Georgia Prosecutor Granted Special Grand Jury to Investigate Trump’s Alleged Efforts to Overturn Election

Elections
Former President Donald Trump claps as he holds a rally in Florence, Ariz., January 15, 2022. (Carlos Barria/Reuters)

A Georgia prosecutor probing former president Donald Trump’s alleged efforts to illegally flip Georgia’s 2020 presidential election results in his favor now has the added asset of a special purpose grand jury to compel testimony from uncooperative witnesses.

A majority of the Fulton County Superior Court judges granted the request of Fulton County District Attorney Fani Willis on Monday. The special grand jury will be active starting May 2 and will not “exceed 12 months,” Christopher Brasher, chief judge of Fulton County Superior Court, declared. Fulton County Superior Court Judge Robert McBurney will oversee and assist the special grand jury.

“The special purpose grand jury shall be authorized to investigate any and all facts and circumstances relating directly or indirectly to alleged violations of the laws of the State of Georgia, as set forth in the request of the District Attorney referenced hereinabove,” he said. “The special purpose grand jury … may make recommendations concerning criminal prosecution as it shall see fit.”

Her fact-finding mission has stalled because a “significant number of witnesses and prospective witnesses have refused to cooperate with the investigation absent a subpoena requiring their testimony,” Willis wrote to chief judge of Fulton County Superior Court, the jurisdiction that once lied at the heart of Trump’s election fraud allegations.

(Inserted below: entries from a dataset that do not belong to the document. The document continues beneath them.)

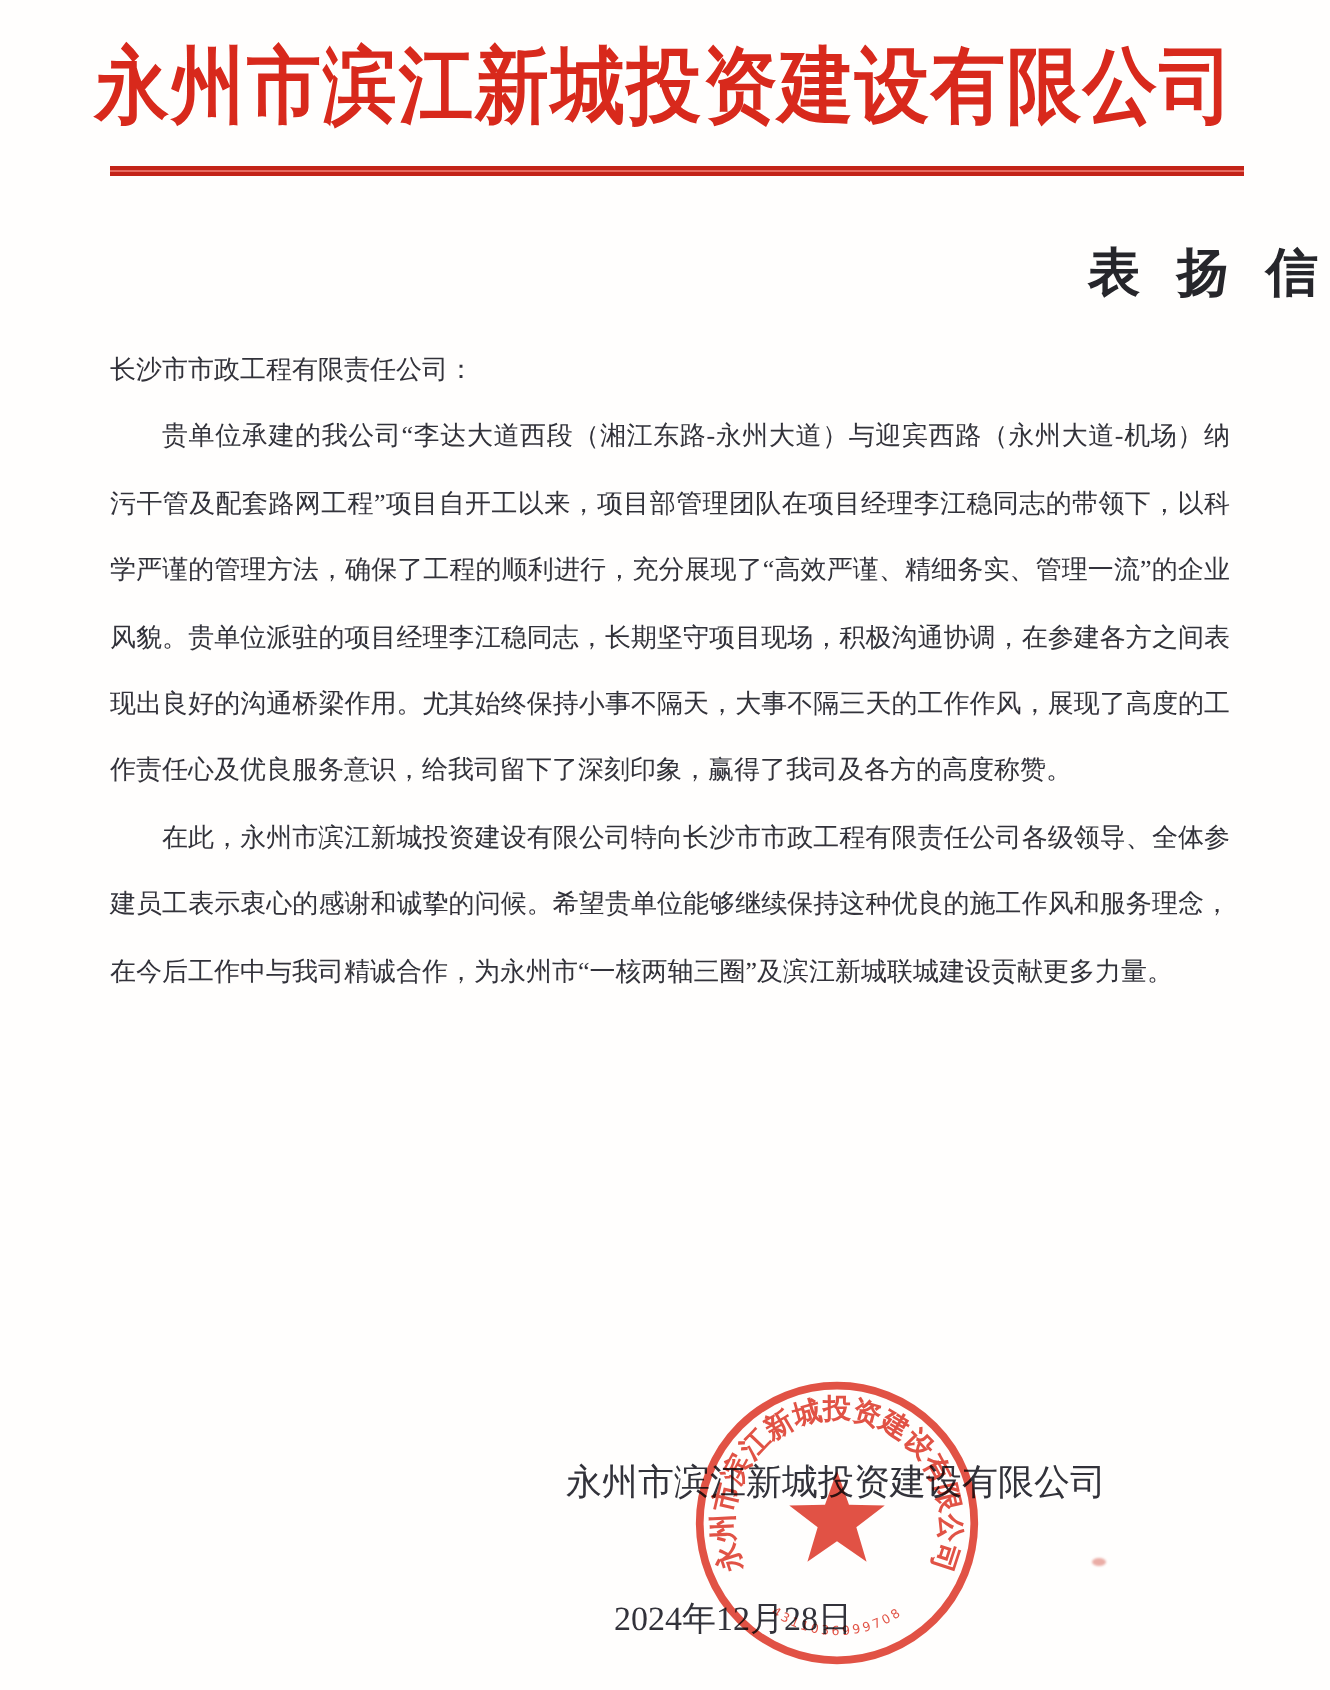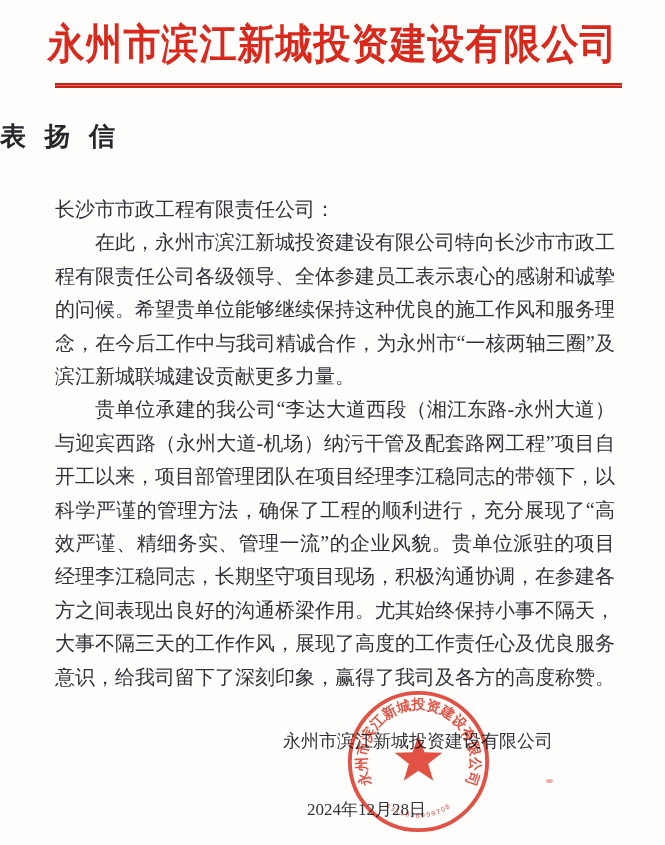"表 扬 信" .doc-title { text-align: left -> right }
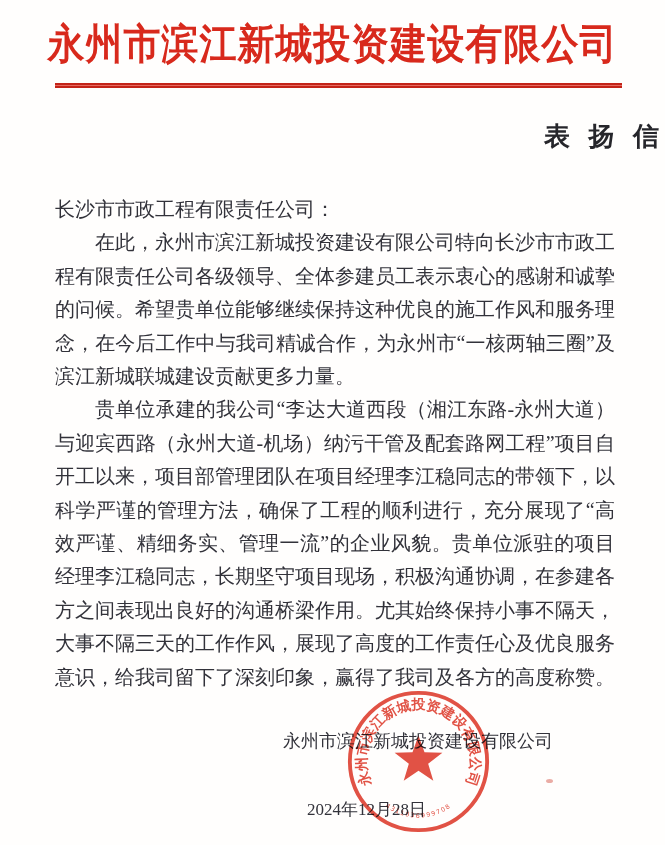"长沙市市政工程有限责任公司：" .body-text { font-size: 20px -> 13px; margin-top: 25px -> none }
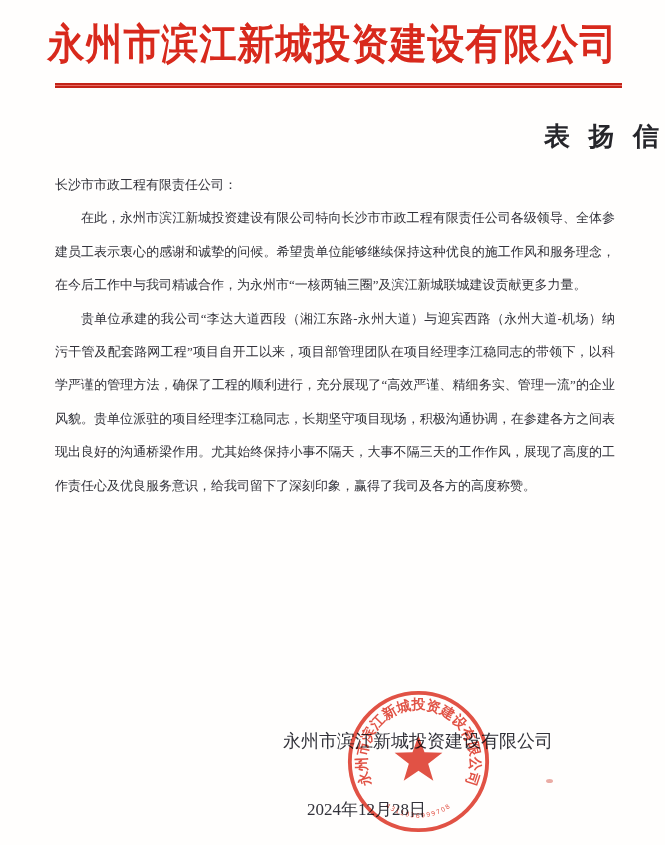"在此，永州市滨江新城投资建设有限公司特向长沙市市政工程有限责任公司各级领导、全体" p.para { order: before "贵单位承建的我公司“李达大道西段（湘江东路-永州大道）与迎宾西路（永州大道-机场" -> after "贵单位承建的我公司“李达大道西段（湘江东路-永州大道）与迎宾西路（永州大道-机场" }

Willis argued in her letter to Brasher that she “has received information indicating a reasonable probability that the State of Georgia’s administration of elections in 2020, including the State’s election of the President of the United States, was subject to possible criminal disruptions.”

Evidence that could illuminate the investigation might come from Georgia Secretary of State Brad Raffensperger, who had a pivotal phone call with Trump on January 2, 2021 and has so far refused to engage with Willis until required by court mandate.

“All I want to do is this. I just want to find 11,780 votes, which is one more than we have. Because we won the state,” Trump allegedly told Raffensperger during the conversation. While Trump has denied the accusations that he asked Raffensperger to manipulate the vote counting in Georgia, Willis seemed confident the latter’s testimony would be crucial, calling him “an essential witness to the investigation.”

“I believe in 2022 a decision will be made in that case,” she said. “I certainly think that in the first half of the year that decisions will be made,” Willis told the Associated Press in early January.

During the 2020 election and for many months following, Georgia was consumed by political drama, first for being a target of election fraud claims after President Joe Biden won the state by a small margin and second for passing legislation that codified new voting standards in the aftermath of the debacle.

Biden recently visited Atlanta, a strategic location given the Democrats’ narrative that Georgia has fallen victim to the Republican legislature’s new “Jim Crow” voting law. Biden used the speech to lobby the Senate to change its filibuster rules to enact sweeping legislation that would erode state election security laws across the country. The effort failed after centrist Democrats Joe Manchin and Kyrsten Sinema refused to weaken the filibuster.